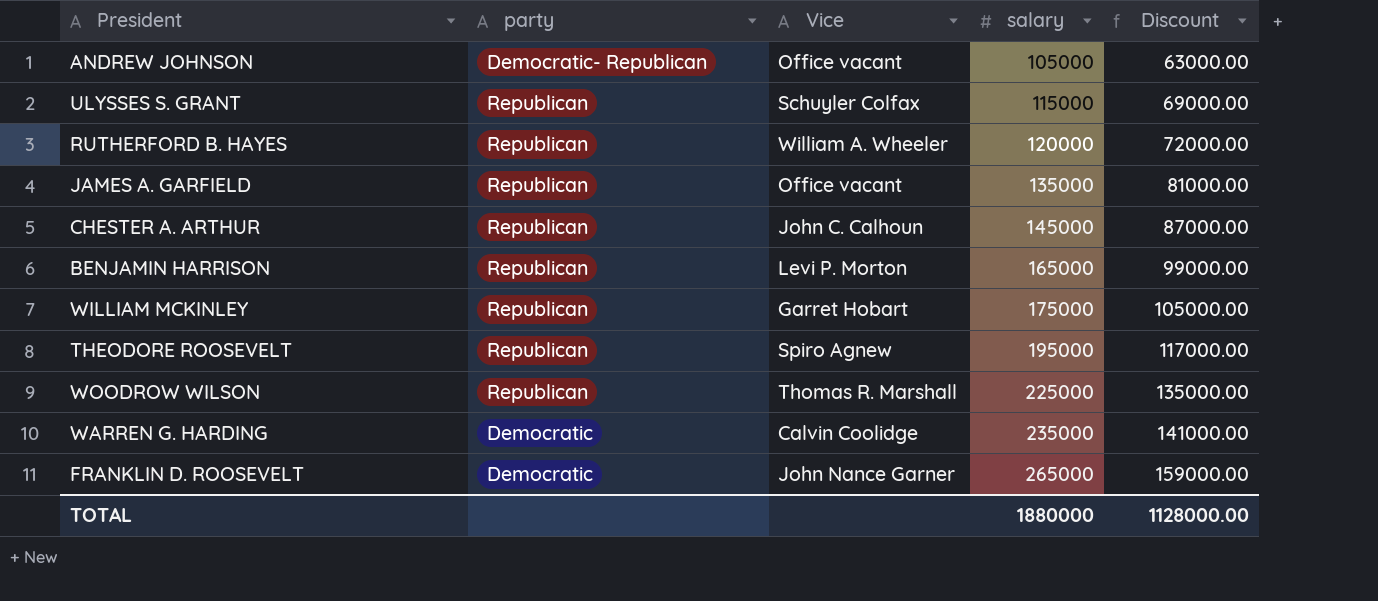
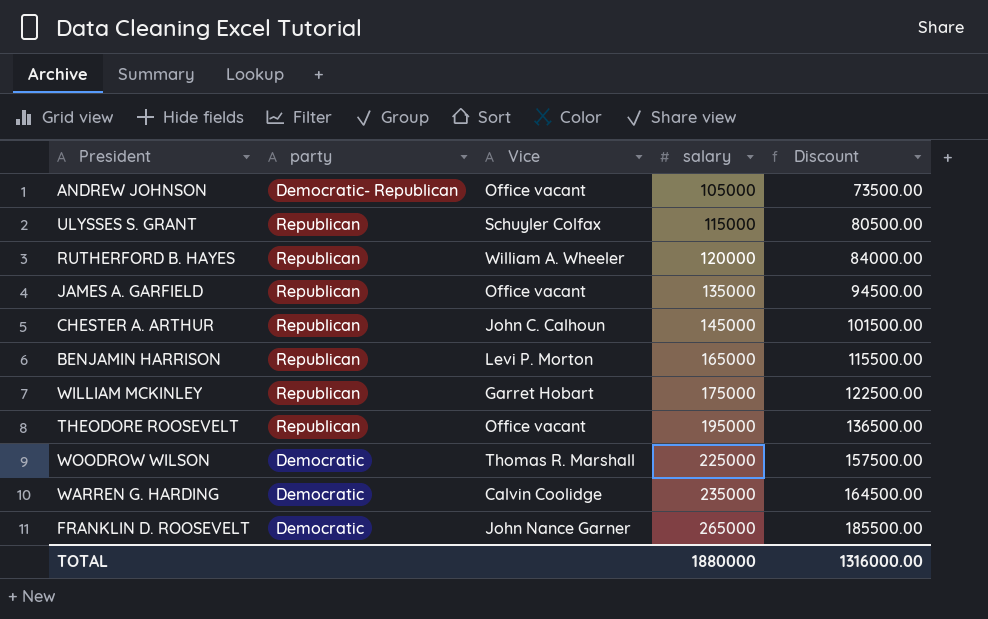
column Discount | formula: [salary] * 0.6 -> [salary] * 0.7
THEODORE ROOSEVELT | Vice: Spiro Agnew -> Office vacant
WOODROW WILSON | party: Republican -> Democratic
TOTAL | Discount: 1128000.00 -> 1316000.00

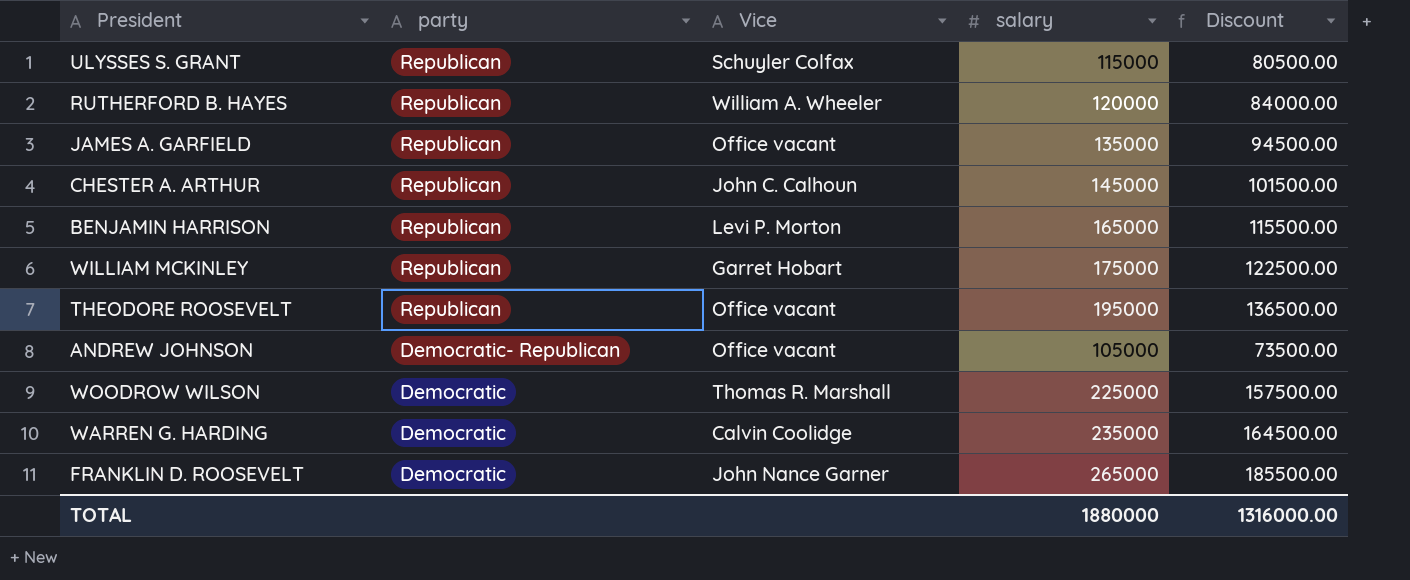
row order: salary ascending -> party descending

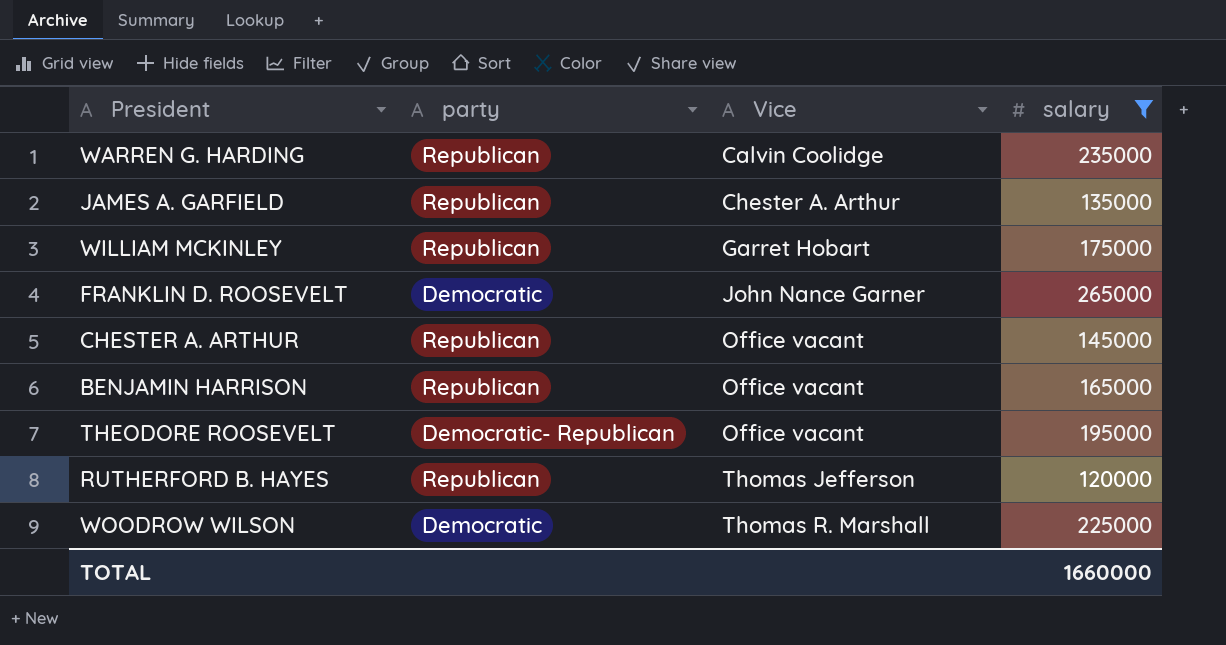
filter: none -> salary >= 120000
row order: party descending -> Vice ascending
column Discount | formula: [salary] * 0.7 -> none
WARREN G. HARDING | party: Democratic -> Republican
JAMES A. GARFIELD | Vice: Office vacant -> Chester A. Arthur
CHESTER A. ARTHUR | Vice: John C. Calhoun -> Office vacant
BENJAMIN HARRISON | Vice: Levi P. Morton -> Office vacant
THEODORE ROOSEVELT | party: Republican -> Democratic- Republican
RUTHERFORD B. HAYES | Vice: William A. Wheeler -> Thomas Jefferson
TOTAL | salary: 1880000 -> 1660000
****************************************
▶ [REQUIRED ACTION]: The material is to be reproduced verbatim, and no picture may appear in the copy.

▶ [WORKED SOLUTION]:
column Discount | formula: [salary] * 0.6 -> [salary] * 0.7
THEODORE ROOSEVELT | Vice: Spiro Agnew -> Office vacant
WOODROW WILSON | party: Republican -> Democratic
TOTAL | Discount: 1128000.00 -> 1316000.00

row order: salary ascending -> party descending

filter: none -> salary >= 120000
row order: party descending -> Vice ascending
column Discount | formula: [salary] * 0.7 -> none
WARREN G. HARDING | party: Democratic -> Republican
JAMES A. GARFIELD | Vice: Office vacant -> Chester A. Arthur
CHESTER A. ARTHUR | Vice: John C. Calhoun -> Office vacant
BENJAMIN HARRISON | Vice: Levi P. Morton -> Office vacant
THEODORE ROOSEVELT | party: Republican -> Democratic- Republican
RUTHERFORD B. HAYES | Vice: William A. Wheeler -> Thomas Jefferson
TOTAL | salary: 1880000 -> 1660000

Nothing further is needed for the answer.